Un autre thème central est la situation des Zainichi, ces Coréens résidant au Japon depuis la période coloniale et souvent descendants de travailleurs forcés, toujours discriminés y compris dans la période actuelle, un sujet largement occulté dans le cinéma japonais. Il faut savoir que cette caste d'exclus compose 50 à 60% des effectifs des groupes yakuzas, c'était donc l'occasion parfaite pour Kasahara de corriger cette étonnante absence dans ses films précédents. Deux des protagonistes principaux sont des Zainichi aux parcours très difficiles, le protagoniste principal est quant à lui un rapatrié de Mandchourie (Manchuko), autre sujet délicat.
On y voit de la drogue et des seringues -- un sujet tabou parmi les yakuzas, des prostituées occidentales, des femmes japonaises ou coréennes contraintes à la prostitution au sortir de la Deuxième Guerre mondiale... Des thèmes qui sembleraient évidents aujourd'hui mais encore assez largement occultés dans les années 70. Le film glisse ça et là des commentaires sociaux sur ce Japon dont la croissance ne touche pas uniformément toutes les couches de la société, comme ce flic qui habite une cage à lapin en haut d'une tour d'où il pourrait "attraper les avions" ou encore ces femmes trop dépendantes des revenus de leurs maris, le cas des enfants livrés à leur sort qui feront des mauvais choix de vie.
Le casting fait mouche : Tetsuya Watari qu'on avait déjà vu dans Le Cimetière de la morale offre une prestation convaincante dans un rôle plus subtil que les premiers échanges de coups de poings laisseraient entendre. Meiko Kaji, la grande vedette de la Toei (La Femme scorpion, Lady Snowblood), campe un personnage vraiment tourmenté. Tatsuo Umemiya et Hideo Murota sont des récurrents chez Fukasaku, tout comme Nobuo Kaneko qui interprète une fois de plus un personnage veule et manipulateur, ici un sous-chef de la police totalement corrompu et prêt à tout pour une promotion. A noter l'apparition du réalisateur Nagisa Oshima dans le rôle d'un chef de la police, cette présence pouvant aussi expliquer le ton social plus marqué dans cette œuvre.

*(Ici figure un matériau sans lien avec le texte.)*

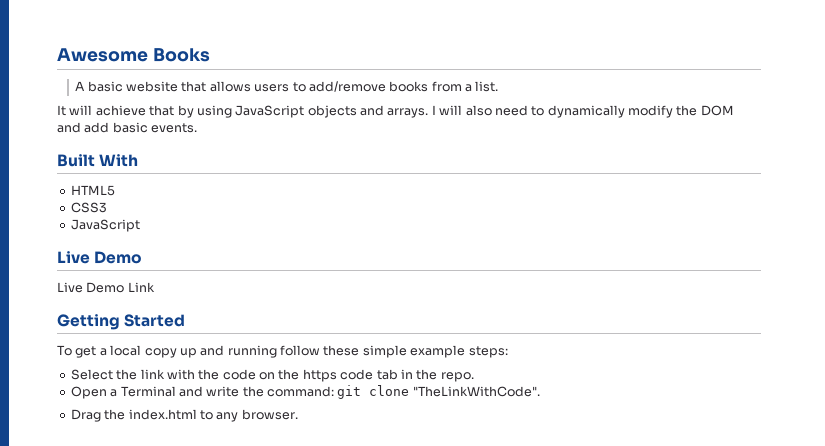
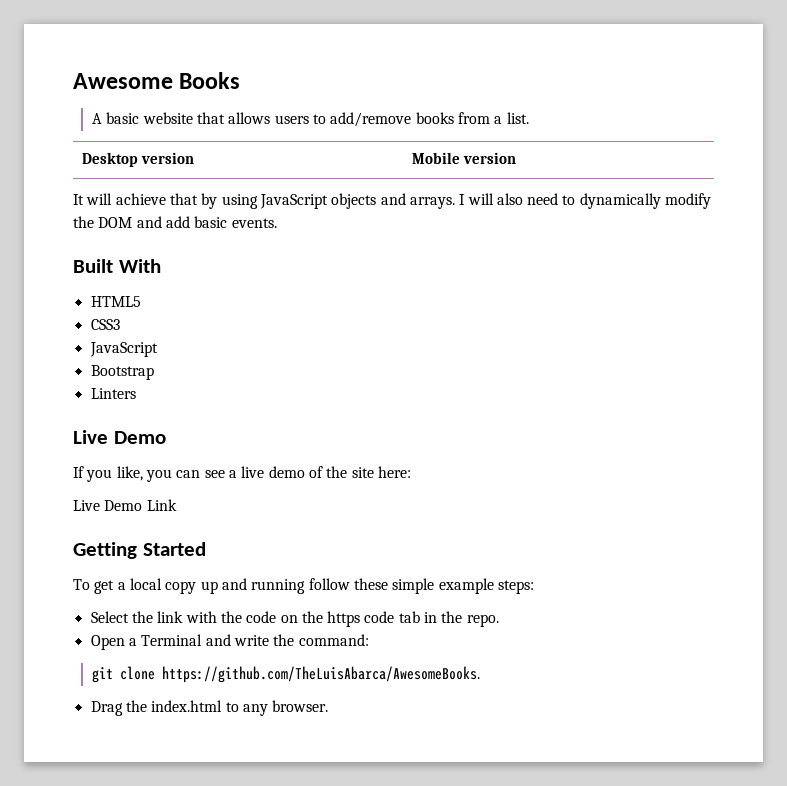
(499, 86) none -> [81,152,194,167] [411,152,516,164] // Desktop version | Mobile version
[57,251,143,264] // Live Demo -> [90,365,154,380] [90,388,136,399] [73,430,166,444] [73,466,411,482] // Bootstrap // Linters // Live Demo // If you like, you can see a live demo of the site here:
(334, 391) none -> (369, 640) //
[412,386,540,397] "TheLinkWithCode". -> [162,666,481,683] https://github.com/TheLuisAbarca/AwesomeBooks.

La réalisation est toujours aussi nerveuse chez Fukasaku, caméra portée, courses, travelings en pleine rue, fusillades et empoignades bordéliques et une utilisation de la lumière directe à déconseiller aux épileptiques. Après ce film Fukasaku clôturera son chapitre yakuzas avec Hokuriku Proxy War (1977) tandis que Kasahara se tournera vers les grosses productions de films et téléfilms historiques.
Vu en blu-ray de chez Radiance.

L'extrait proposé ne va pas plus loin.